Prologue.
Prologue.
In physical chemistry, there is a fundamental truth known as Hess’s Law of Constant Heat Summation. First formulated in 1840, the principle is as elegant as it is unforgiving: the total enthalpy change for a chemical reaction is identical, regardless of whether the reaction takes place in one sudden, explosive step or across a dozen agonizingly slow stages.
To a scientist, the journey doesn’t change the destination. The energy demanded by the universe remains an absolute constant.
In the exhausted, coffee-stained corridors of the 7th Precinct homicide unit, science often feels like a bitter irony. Here, the “steps” aren’t clean chemical equations. They are the jagged, broken fragments of a ten-year collapse.
It is a common, weary mistake for chemistry students to misspell the principle as “Hayes’s Law.” For Detective Lola Hayes, that slip of the pen is a living, breathing sentence. If there is a rule that governs her existence, it is that the heat of the past never truly fades. It only waits in the dark.
The reaction began a decade ago, sparked by a quiet disappearance and an empty house. Since then, Lola’s life has been a long series of intermediate stages: a defiant haircut with kitchen scissors, a shared glance over a cheap diner breakfast, the shattering grief of losing the people who anchored her, and the fierce, undeniable bond forged with a partner who refused to let her carry the weight alone.

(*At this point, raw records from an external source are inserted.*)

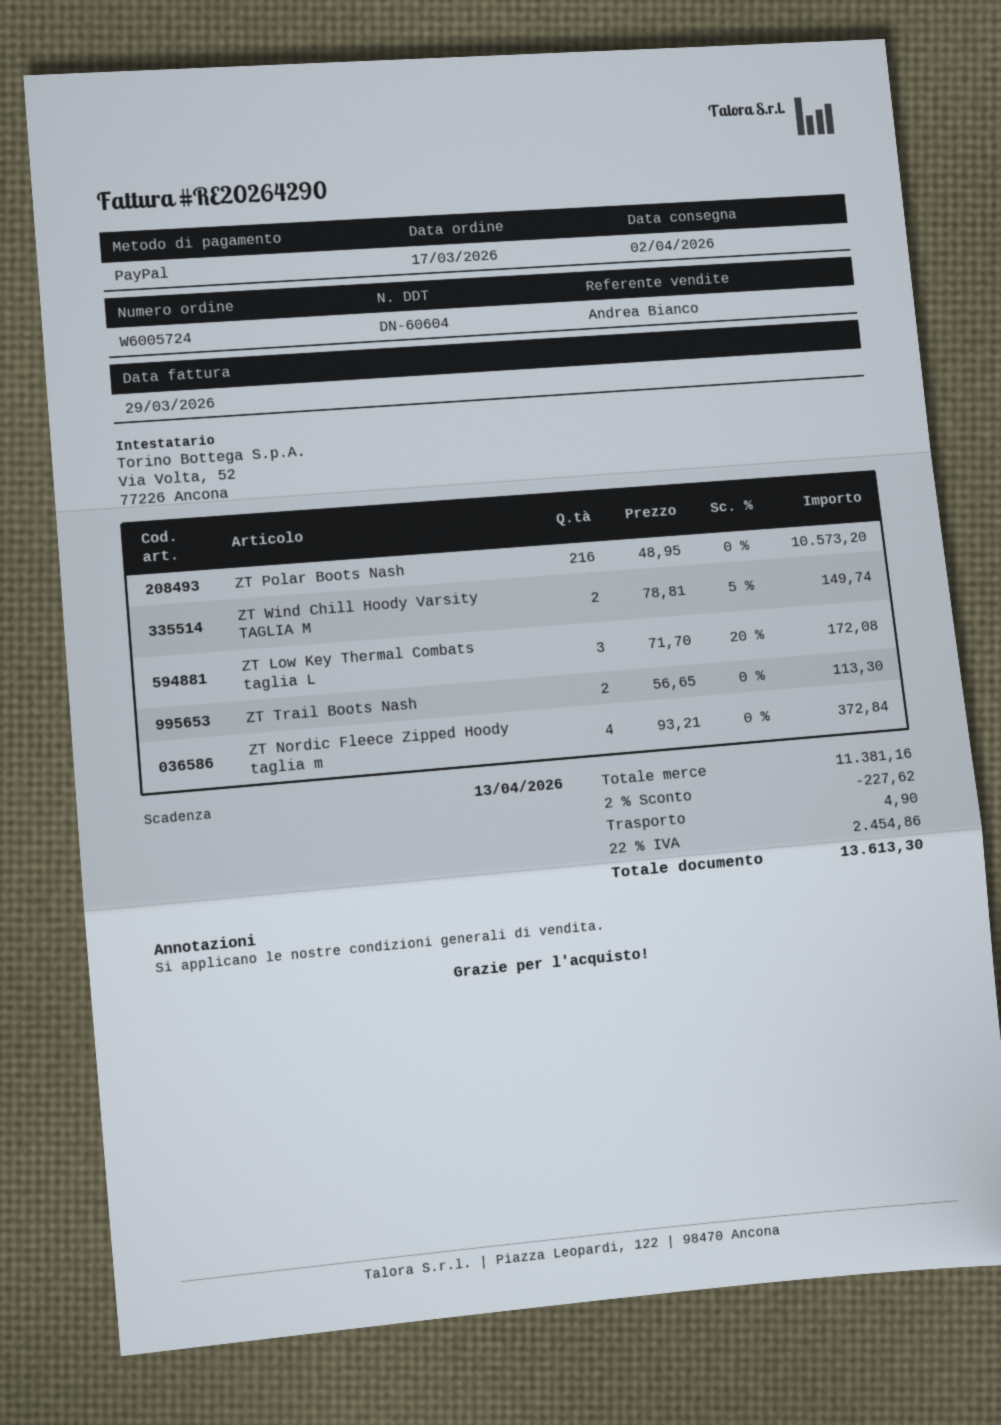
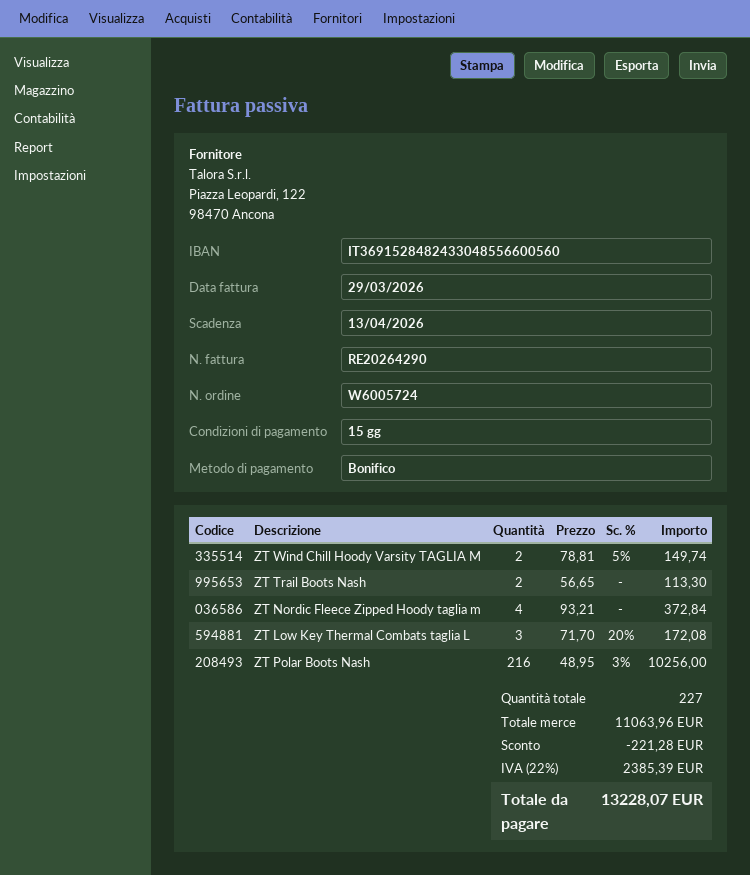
payment method: PayPal -> bank transfer
ZT Polar Boots Nash: 216 x 48.95 = 10573.20 -> 216 x 48.95 - 3% = 10256.00
subtotal: 11381.16 -> 11063.96
discount: 227.62 -> 221.28
shipping: 4.90 -> none
tax: 22% = 2454.86 -> 22% = 2385.39
total: 13613.30 -> 13228.07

She had tried so desperately to control the path. She thought that by keeping her head down, burying the memories in cold case boxes, and closing herself off, she could somehow alter the final destination.
But Hess’s Law is absolute.
The energy trapped within the Sterling mystery and the shadows of the Richardson empire is finally reaching its boiling point. Lola is realizing that you cannot cheat the math of the soul. It doesn’t matter how many detours she took, how many aliases she hid behind, or how hard she tried to extinguish the flames.
The debt is due. The summation is complete. And the final, explosive collision is mathematically certain.